SANG DUKUN

Ikhwanus Sobirin
Chapter #32

Rahasia Besar

Hamparan terik menyinari tubuh yang kuhanyutkan dalam aliran jernih. Berendam dalam beriak ketenangan. Keluar masuk para tamu di rumah, sementara kutinggalkan.

Menyelamkan badan sambil mengubrak-abrik kasus tentang Mas Zainal. Aku semakin yakin, ini pasti ada hubungannya dengan pola jahat dari Bu Saidah itu.

Curigaku kudu cepat-cepat kubeber. Juga masa kelam itu, ingin segera kuledakkan ke udara atau kuhempaskan ke ceburan air. Supaya cepat menguap. Dan aku tidak lagi mengantongi simpul beban. Biar semua manusia paham, bahwa Lasmini, sesungguhnya, adalah korban dari kejahatan maha biadab. Walaupun pahit teramat sangat, harus kutelan bulat-bulat, lalu kumuntahkan!

***

Sepulang dari segarnya sungai, aku berbincang hangat bersama Emak di pawon.
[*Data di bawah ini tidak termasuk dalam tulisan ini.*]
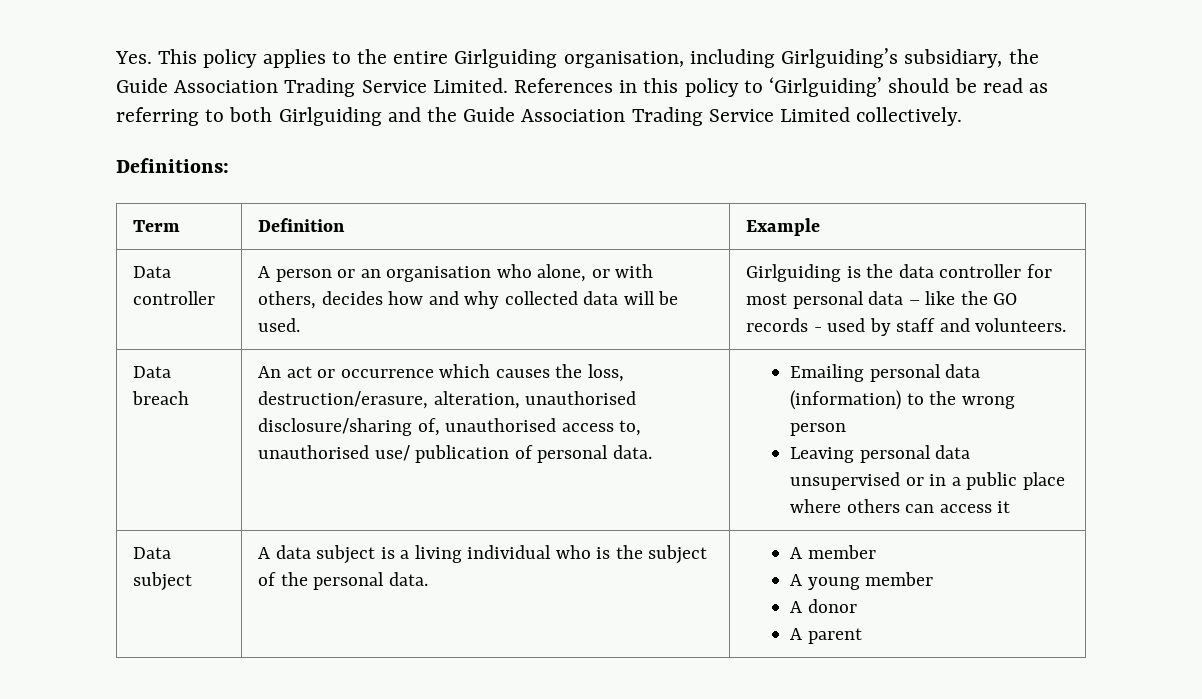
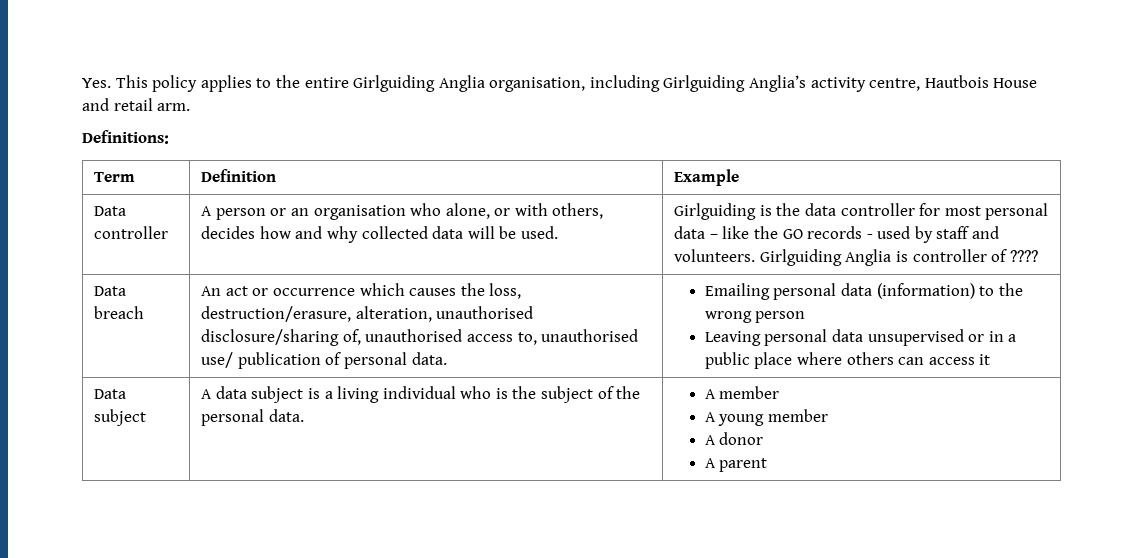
- Yes. This policy applies to the entire Girlguiding organisation, including Girlguiding’s subsidiary, the Guide Association Trading Service Limited. References in this policy to ‘Girlguiding’ should be read as referring to both Girlguiding and the Guide Association Trading Service Limited collectively.
+ Yes. This policy applies to the entire Girlguiding Anglia organisation, including Girlguiding Anglia’s activity centre, Hautbois House and retail arm.
+ Girlguiding Anglia is controller of ????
“Mak, ceritakan, kenapa Emak dan Bapak minggat?” pelanku.

Bukan jawaban langsung yang kudapatkan, melainkan wajah lelah dari Emak. Wanita berkerudung panjang ini seolah enggan menyahut. Tangannya berpura-pura menata bara api memakai ujung kayu kecil.

“Mak?”

Ia menyisihkan wajah sendunya ke arahku. “Ceritanya panjang, Las,” jawabnya begitu saja mengalihkan bahasan. Tangan beruratnya kembali menyuguhkan kayu kecil ke tumpukan api.

Napas kujeda.

“Sepanjang apa, Mak? Sepanjang apa pun kisah, seharusnya, masih bisa diceritakan. Lasmini juga akan membongkar kejadian masa lalu yang sangat menyakitkan, Mak. Emak tidak mungkin tahu kejadian itu!”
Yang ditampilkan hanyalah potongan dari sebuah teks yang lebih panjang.